Somehow his talk prepossessed me still more in his favour. There was
a certain refinement in it, a quality of dialogue which indicated
thought, as I judged; and I became more and more certain that,
whatever I might have to think of it when told, he would yet tell me
the truth.
"Come, try me," I said.
"I will, sir. But I must begin at the beginning."
"Begin where you like. I have nothing more to do to-night, and you
may take what time you please. But I will ring for tea first; for I
dare say you have not made any promise about that."
A faint smile flickered on his face. He was evidently beginning to
feel a little more comfortable.
"When did you arrive from London?" I asked.
"About two hours ago, I suppose."
"Bring tea, Mrs Pearson, and that cold chicken and ham, and plenty
of toast.

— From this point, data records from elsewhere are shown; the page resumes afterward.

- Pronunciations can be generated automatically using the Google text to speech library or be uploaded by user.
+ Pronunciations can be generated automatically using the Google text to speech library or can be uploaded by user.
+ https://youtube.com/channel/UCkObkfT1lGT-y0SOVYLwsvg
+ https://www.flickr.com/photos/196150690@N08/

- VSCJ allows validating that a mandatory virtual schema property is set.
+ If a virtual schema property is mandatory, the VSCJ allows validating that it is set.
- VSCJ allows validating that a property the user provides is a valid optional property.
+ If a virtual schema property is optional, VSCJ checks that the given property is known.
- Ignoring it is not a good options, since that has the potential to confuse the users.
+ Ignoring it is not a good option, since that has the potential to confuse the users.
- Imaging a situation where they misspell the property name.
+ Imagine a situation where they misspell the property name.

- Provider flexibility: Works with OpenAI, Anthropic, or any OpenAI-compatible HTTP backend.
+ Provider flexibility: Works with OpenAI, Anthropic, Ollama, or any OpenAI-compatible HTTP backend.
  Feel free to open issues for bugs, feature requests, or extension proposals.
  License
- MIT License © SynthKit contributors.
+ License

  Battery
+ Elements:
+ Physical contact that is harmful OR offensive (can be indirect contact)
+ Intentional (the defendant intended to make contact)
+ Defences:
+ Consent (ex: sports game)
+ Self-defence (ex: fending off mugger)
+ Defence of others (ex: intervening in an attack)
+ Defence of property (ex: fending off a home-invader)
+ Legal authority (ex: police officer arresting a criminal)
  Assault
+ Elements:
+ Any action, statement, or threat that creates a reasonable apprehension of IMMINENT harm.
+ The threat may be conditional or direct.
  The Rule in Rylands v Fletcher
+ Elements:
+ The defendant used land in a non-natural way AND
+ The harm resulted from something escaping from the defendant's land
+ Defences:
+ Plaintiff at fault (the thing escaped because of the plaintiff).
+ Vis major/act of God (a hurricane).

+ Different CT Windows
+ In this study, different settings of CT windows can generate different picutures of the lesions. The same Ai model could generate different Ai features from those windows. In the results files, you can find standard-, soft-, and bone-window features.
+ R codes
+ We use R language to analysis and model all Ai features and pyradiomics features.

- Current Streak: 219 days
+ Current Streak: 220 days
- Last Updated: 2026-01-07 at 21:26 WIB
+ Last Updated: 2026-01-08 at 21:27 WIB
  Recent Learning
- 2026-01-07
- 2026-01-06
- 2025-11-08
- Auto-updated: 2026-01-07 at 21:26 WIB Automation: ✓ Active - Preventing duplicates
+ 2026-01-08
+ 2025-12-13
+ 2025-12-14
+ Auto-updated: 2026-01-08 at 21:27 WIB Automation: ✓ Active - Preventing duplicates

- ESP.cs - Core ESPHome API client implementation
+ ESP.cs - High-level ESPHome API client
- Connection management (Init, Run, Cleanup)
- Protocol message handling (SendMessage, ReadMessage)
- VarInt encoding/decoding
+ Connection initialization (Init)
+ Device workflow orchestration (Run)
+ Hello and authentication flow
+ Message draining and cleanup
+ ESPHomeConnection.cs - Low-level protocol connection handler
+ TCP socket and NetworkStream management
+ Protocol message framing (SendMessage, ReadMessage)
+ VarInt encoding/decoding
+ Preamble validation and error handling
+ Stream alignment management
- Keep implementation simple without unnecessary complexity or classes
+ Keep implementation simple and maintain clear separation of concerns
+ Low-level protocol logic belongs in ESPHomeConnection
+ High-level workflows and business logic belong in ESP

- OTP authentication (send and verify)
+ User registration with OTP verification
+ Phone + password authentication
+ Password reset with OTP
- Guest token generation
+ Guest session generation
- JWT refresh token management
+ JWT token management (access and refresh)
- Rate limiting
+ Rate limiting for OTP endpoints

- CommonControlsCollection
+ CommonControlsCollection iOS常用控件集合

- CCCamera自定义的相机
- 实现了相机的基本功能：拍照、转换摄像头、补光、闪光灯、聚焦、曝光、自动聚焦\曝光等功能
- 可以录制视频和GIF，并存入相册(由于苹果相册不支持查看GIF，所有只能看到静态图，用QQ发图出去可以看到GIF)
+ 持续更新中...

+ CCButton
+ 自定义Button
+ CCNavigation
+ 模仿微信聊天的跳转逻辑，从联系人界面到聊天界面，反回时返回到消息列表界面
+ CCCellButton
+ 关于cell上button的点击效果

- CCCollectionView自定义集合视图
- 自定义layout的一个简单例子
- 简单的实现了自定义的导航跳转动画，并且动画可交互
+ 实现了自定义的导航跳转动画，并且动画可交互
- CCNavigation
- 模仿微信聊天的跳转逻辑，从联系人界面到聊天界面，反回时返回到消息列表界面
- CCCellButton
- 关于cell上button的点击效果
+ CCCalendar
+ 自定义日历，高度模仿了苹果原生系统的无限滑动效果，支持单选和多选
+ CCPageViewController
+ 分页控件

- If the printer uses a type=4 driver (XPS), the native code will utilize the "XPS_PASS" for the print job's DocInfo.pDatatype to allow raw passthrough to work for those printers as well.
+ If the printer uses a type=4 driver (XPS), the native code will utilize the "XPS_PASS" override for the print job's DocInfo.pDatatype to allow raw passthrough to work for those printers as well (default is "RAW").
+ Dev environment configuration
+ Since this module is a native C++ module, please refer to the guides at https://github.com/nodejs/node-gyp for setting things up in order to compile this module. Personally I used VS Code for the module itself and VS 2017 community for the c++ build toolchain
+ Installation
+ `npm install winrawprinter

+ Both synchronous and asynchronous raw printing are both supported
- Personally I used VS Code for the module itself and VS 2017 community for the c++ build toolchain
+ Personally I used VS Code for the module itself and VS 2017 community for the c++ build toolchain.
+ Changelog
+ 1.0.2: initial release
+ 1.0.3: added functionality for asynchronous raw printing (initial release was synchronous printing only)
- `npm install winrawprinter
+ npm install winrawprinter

We are both hungry."
Mrs Pearson gave a questioning look at the lad, and departed to do
her duty.
When she returned with the tray, I saw by the unconsciously eager
way in which he looked at the eatables, that he had had nothing for
some time; and so, even after we were left alone, I would not let
him say a word till he had made a good meal. It was delightful to
see how he ate. Few troubles will destroy a growing lad's hunger;
and indeed it has always been to me a marvel how the feelings and
the appetites affect each other. I have known grief actually make
people, and not sensual people at all, quite hungry. At last I
thought I had better not offer him any more.
After the tea-things had been taken away, I put the candles out; and
the moon, which had risen, nearly full, while we were at tea, shone
into the room. I had thought that he might possibly find it easier
to tell his story in the moonlight, which, if there were any shame
in the recital, would not, by too much revelation, reduce him to the
despair of Macbeth, when, feeling that he could contemplate his
deed, but not his deed and himself together, he exclaimed,
"To know my deed, 'twere best not know myself."
So, sitting by the window in the moonlight, he told his tale. The
moon lighted up his pale face as he told it, and gave rather a wild
expression to his eyes, eager to find faith in me.--I have not much
of the dramatic in me, I know; and I am rather a flat teller of
stories on that account. I shall not, therefore, seeing there is no
necessity for it, attempt to give the tale in his own words. But,
indeed, when I think of it, they did not differ so much from the
form of my own, for he had, I presume, lost his provincialisms, and
being, as I found afterwards, a reader of the best books that came
in his way, had not caught up many cockneyisms instead.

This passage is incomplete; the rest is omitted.